Yaşadığımız olayları, kişileri, durumları algımız ve bilişsel süreçlerimiz sayesinde anlamlandırıp, yorumlamaktayız böylelikle düşünce kalıplarımız meydana gelmektedir. Oluşan bu yapılar zihnimizde yer edinip, bazı zamanlarda tekrar hatırlanarak yaşadığımız olayları değerlendirmemizde yardımcı olmaktadır. Aslında düşüncelerimizi olaylar değil; olaylara atfettiğimiz anlamlar oluşturmaktadır. Böylelikle de kişinin olumsuz algılama ve yorumla biçimi, bilişsel çarpıtmalara zemin hazırlamaktadır.  

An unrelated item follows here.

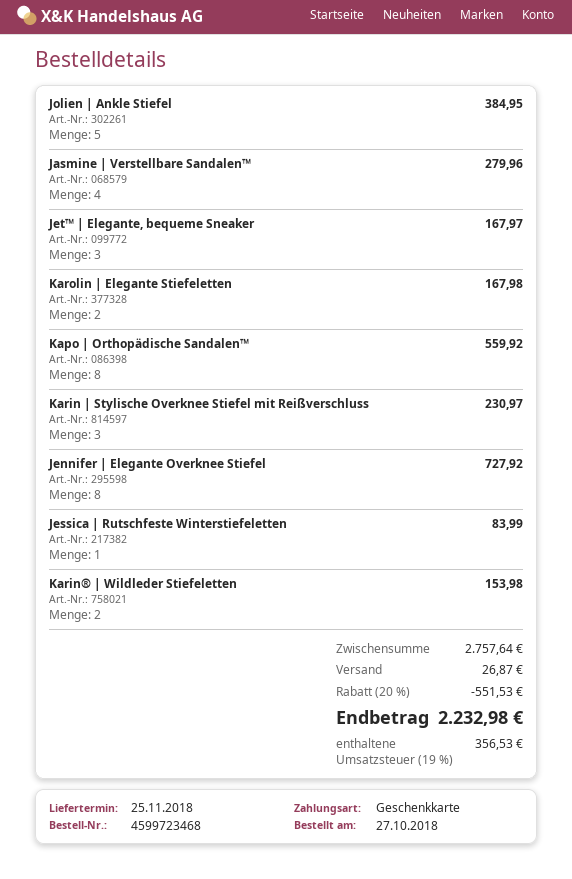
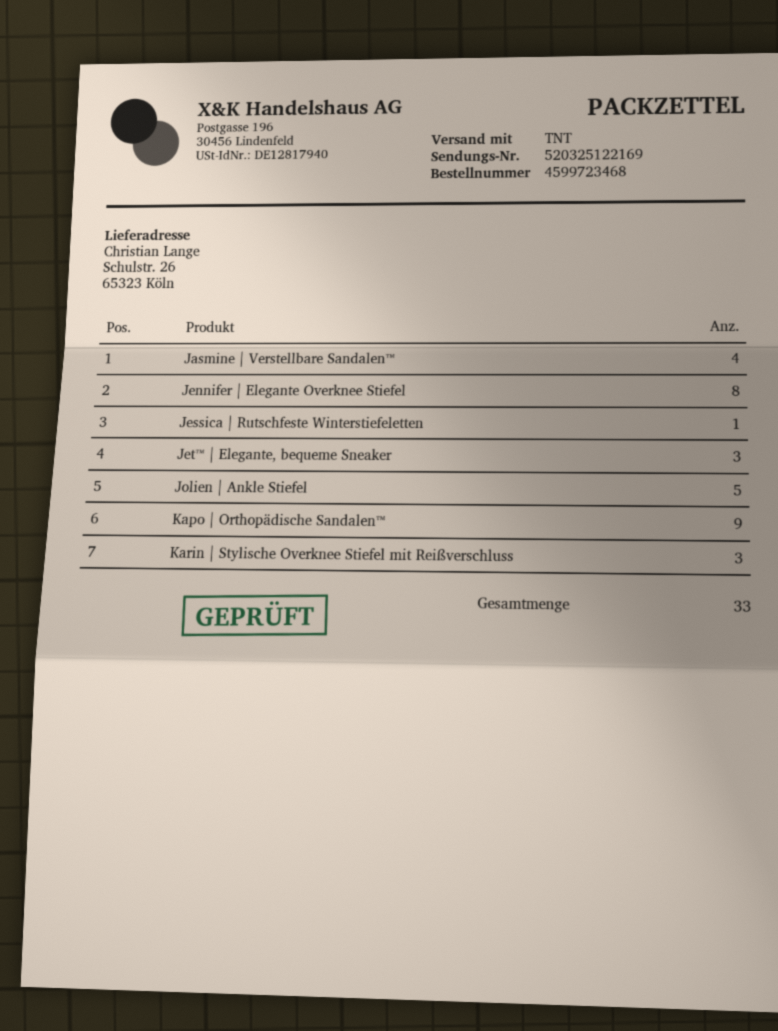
Karolin | Elegante Stiefeletten: 2 -> none
Kapo | Orthopädische Sandalen™: 8 -> 9
Karin® | Wildleder Stiefeletten: 2 -> none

   Bu durumu şöyle bir benzetmeyle açıklayabiliriz: “İnsan zihnini bir fabrikaya benzetirsek, bu fabrika hammadde olarak çevreden gelen bilgiler, veriler ve algılardan bazılarını alarak işler. Diyelim bir bisküvi fabrikası birçok farklı kaynaktan un, şeker, yağ, gibi hammaddeleri alır, sonrada bunları işleyerek bisküviye dönüştürür. Eğer bu fabrika bir kek fabrikasıysa, bu kez aynı hammaddelerden ortaya çıkan ürün kek olur. Yaşadığımız olaylar ve algılarımızı da aynı şekilde zihnimiz işler ve bir ürün ortaya koyar. Örneğin; bazı kişilerin zihni yaşanan olayları ve algıları genellikle gerçeğe pek uygun olmayan biçimde felakete dönük olarak yorumlar; başka bir kişi ise olan biten çoğu şeyin kendisiyle ilgili olduğunu düşünür. İşte bu tür düşünce işleme eğilimleri, kişinin durumuna uygun olmayan sonuçlar doğurabilir.”(Türkçapar, 2019). 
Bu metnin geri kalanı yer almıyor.